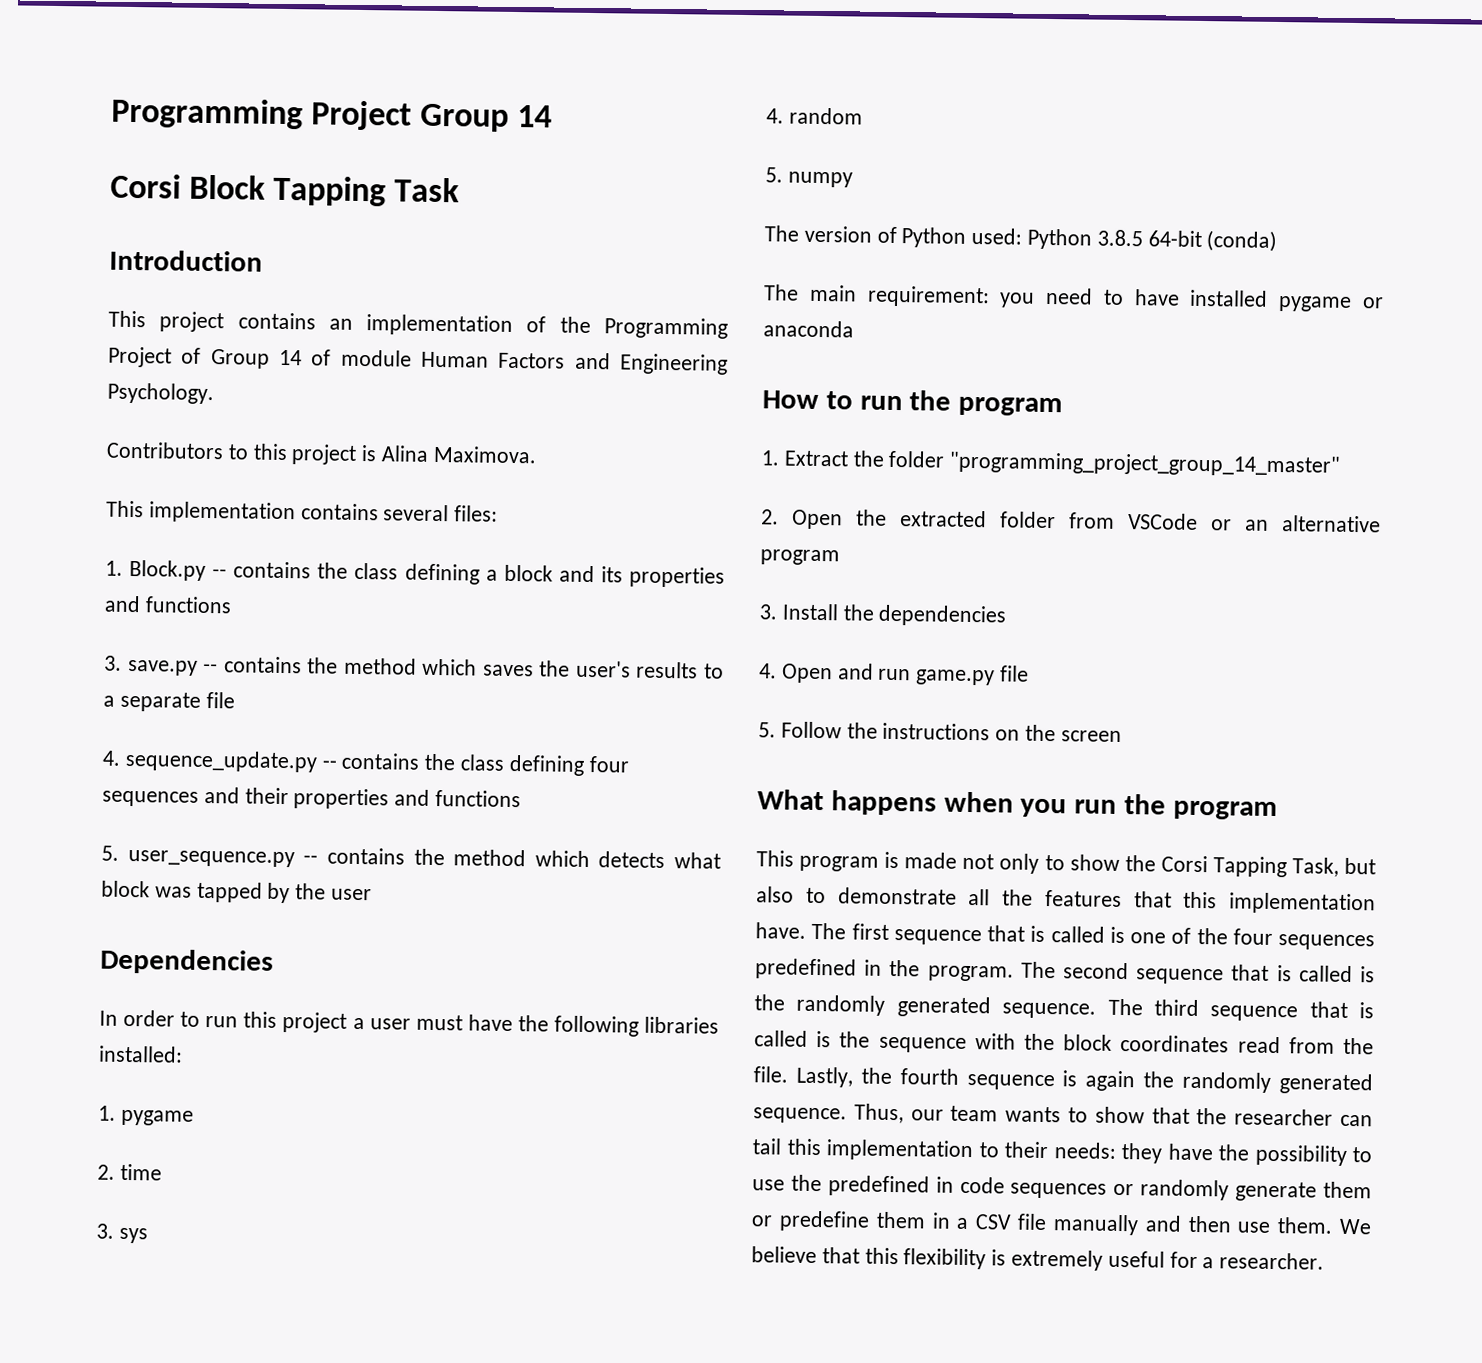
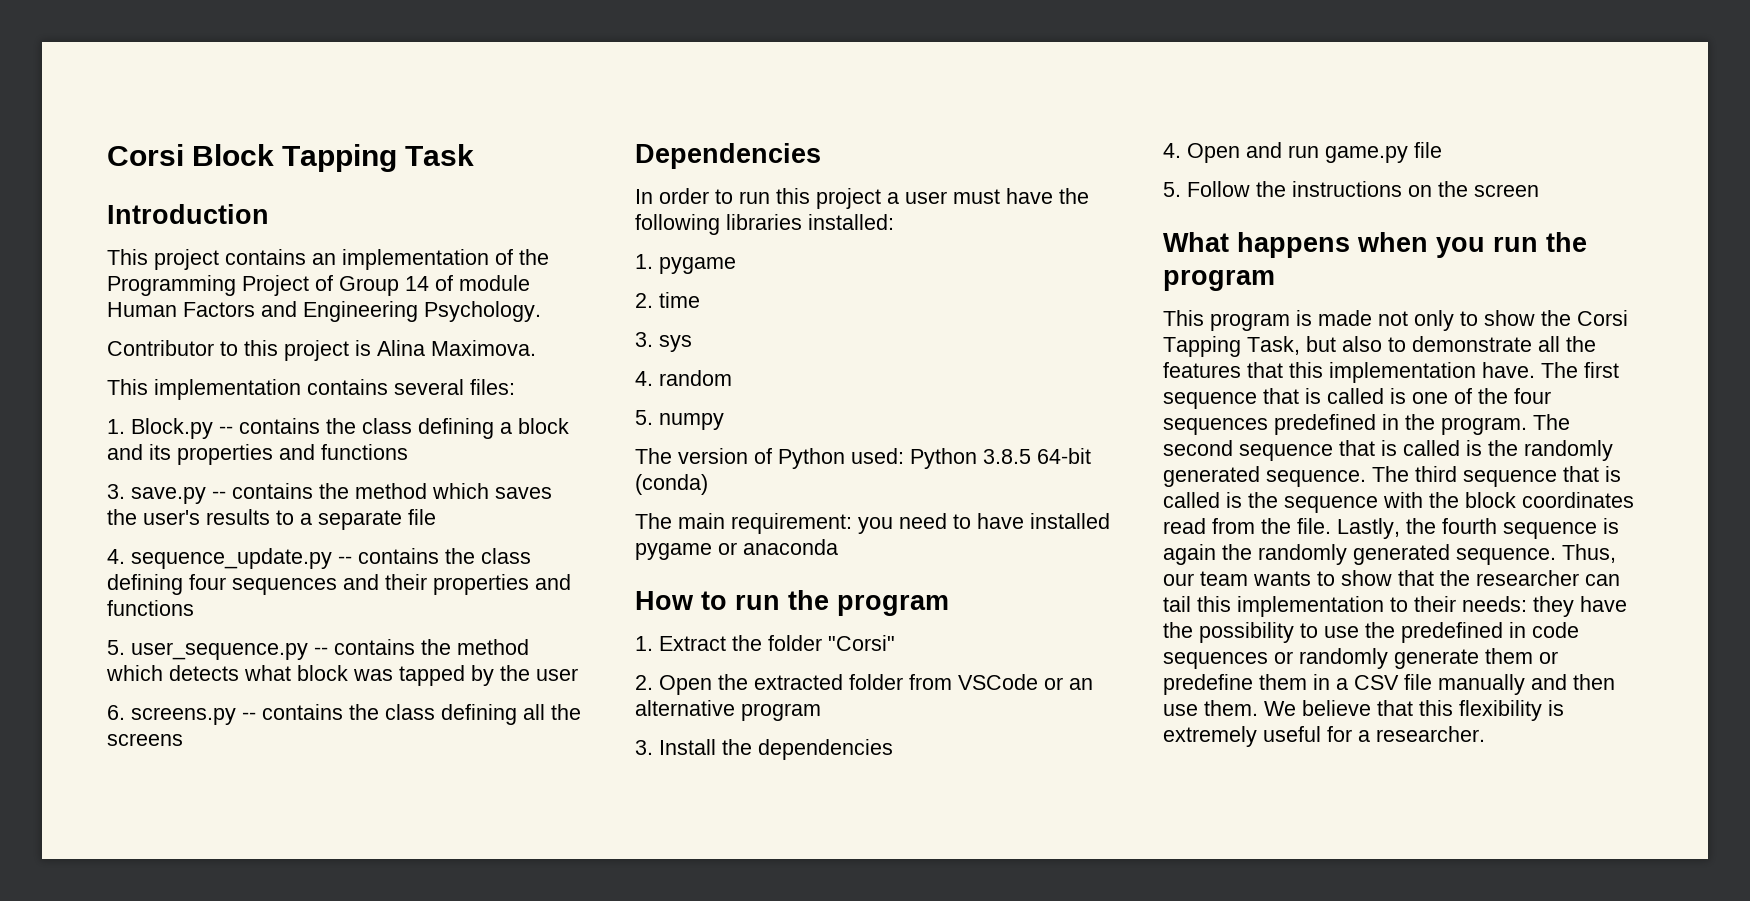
[111,97,553,132] Programming Project Group 14 // -> (107, 155) none
[106,441,224,460] Contributors -> [107,340,214,356] Contributor
(373, 894) none -> [107,704,581,725] [107,733,183,746] // 6. screens.py -- contains the class defining all the screens
[949,451,1341,477] "programming_project_group_14_master" -> [828,635,895,651] "Corsi"

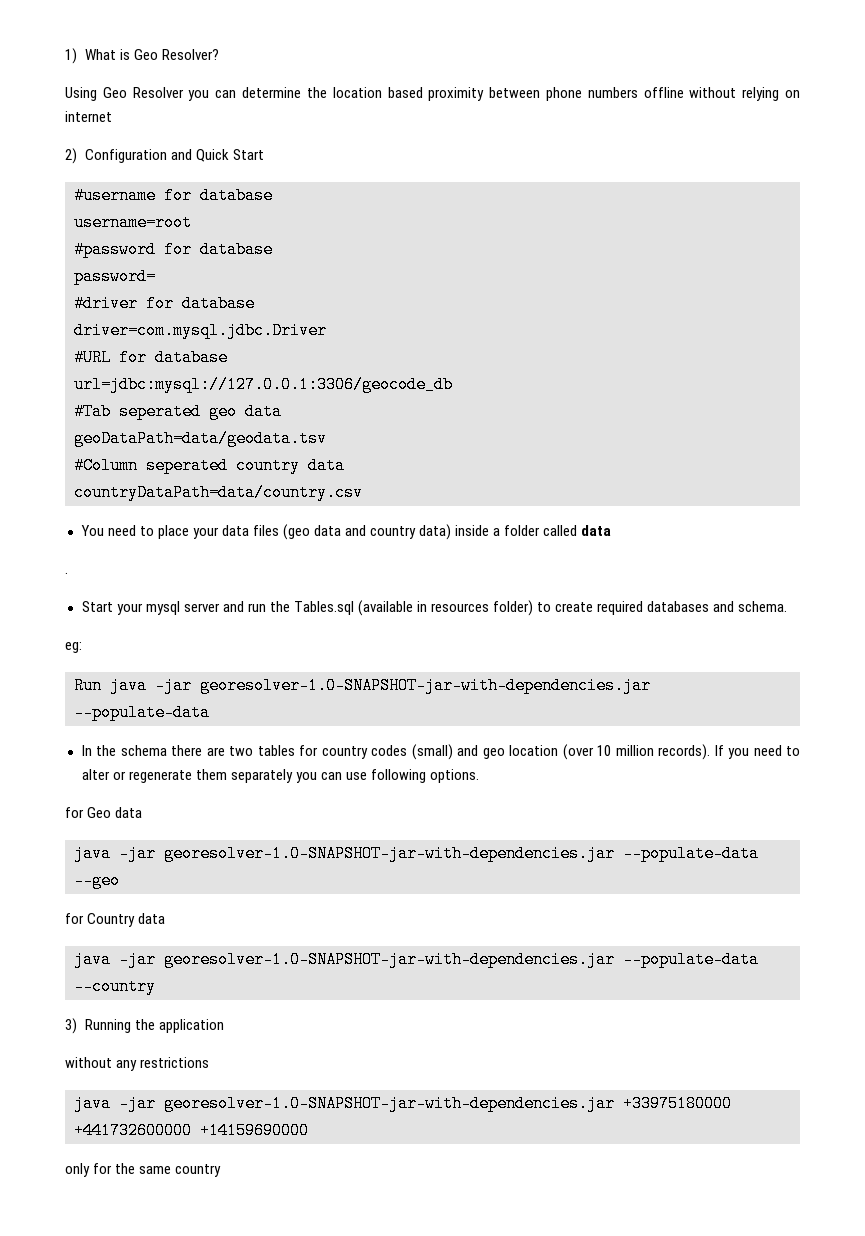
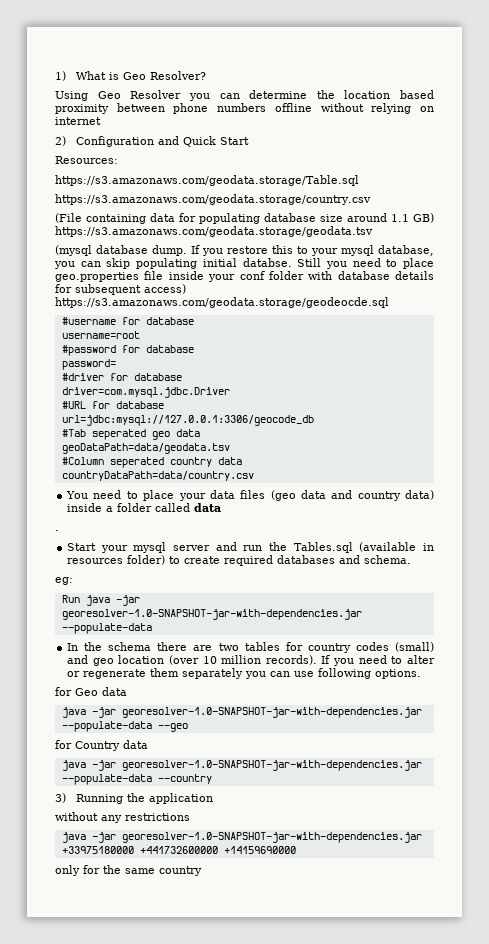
(264, 154) none -> [55,156,118,164] [55,175,359,186] [55,194,371,205] [55,213,434,224] [55,226,373,237] [55,245,434,256] [54,258,434,269] [55,271,434,282] [55,284,186,295] [55,297,389,308] // Resources: // https://s3.amazonaws.com/geodata.storage/Table.sql // https://s3.amazonaws.com/geodata.storage/country.csv // (File containing data for populating database size around 1.1 GB) https://s3.amazonaws.com/geodata.storage/geodata.tsv // (mysql database dump. If you restore this to your mysql database, you can skip populating initial databse. Still you need to place geo.properties file inside your conf folder with database details for subsequent access) https://s3.amazonaws.com/geodata.storage/geodeocde.sql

_What to work on_. Output the listing above in full and exactly, with pictures excluded.

_Answer space_.
[111,97,553,132] Programming Project Group 14 // -> (107, 155) none
[106,441,224,460] Contributors -> [107,340,214,356] Contributor
(373, 894) none -> [107,704,581,725] [107,733,183,746] // 6. screens.py -- contains the class defining all the screens
[949,451,1341,477] "programming_project_group_14_master" -> [828,635,895,651] "Corsi"

(264, 154) none -> [55,156,118,164] [55,175,359,186] [55,194,371,205] [55,213,434,224] [55,226,373,237] [55,245,434,256] [54,258,434,269] [55,271,434,282] [55,284,186,295] [55,297,389,308] // Resources: // https://s3.amazonaws.com/geodata.storage/Table.sql // https://s3.amazonaws.com/geodata.storage/country.csv // (File containing data for populating database size around 1.1 GB) https://s3.amazonaws.com/geodata.storage/geodata.tsv // (mysql database dump. If you restore this to your mysql database, you can skip populating initial databse. Still you need to place geo.properties file inside your conf folder with database details for subsequent access) https://s3.amazonaws.com/geodata.storage/geodeocde.sql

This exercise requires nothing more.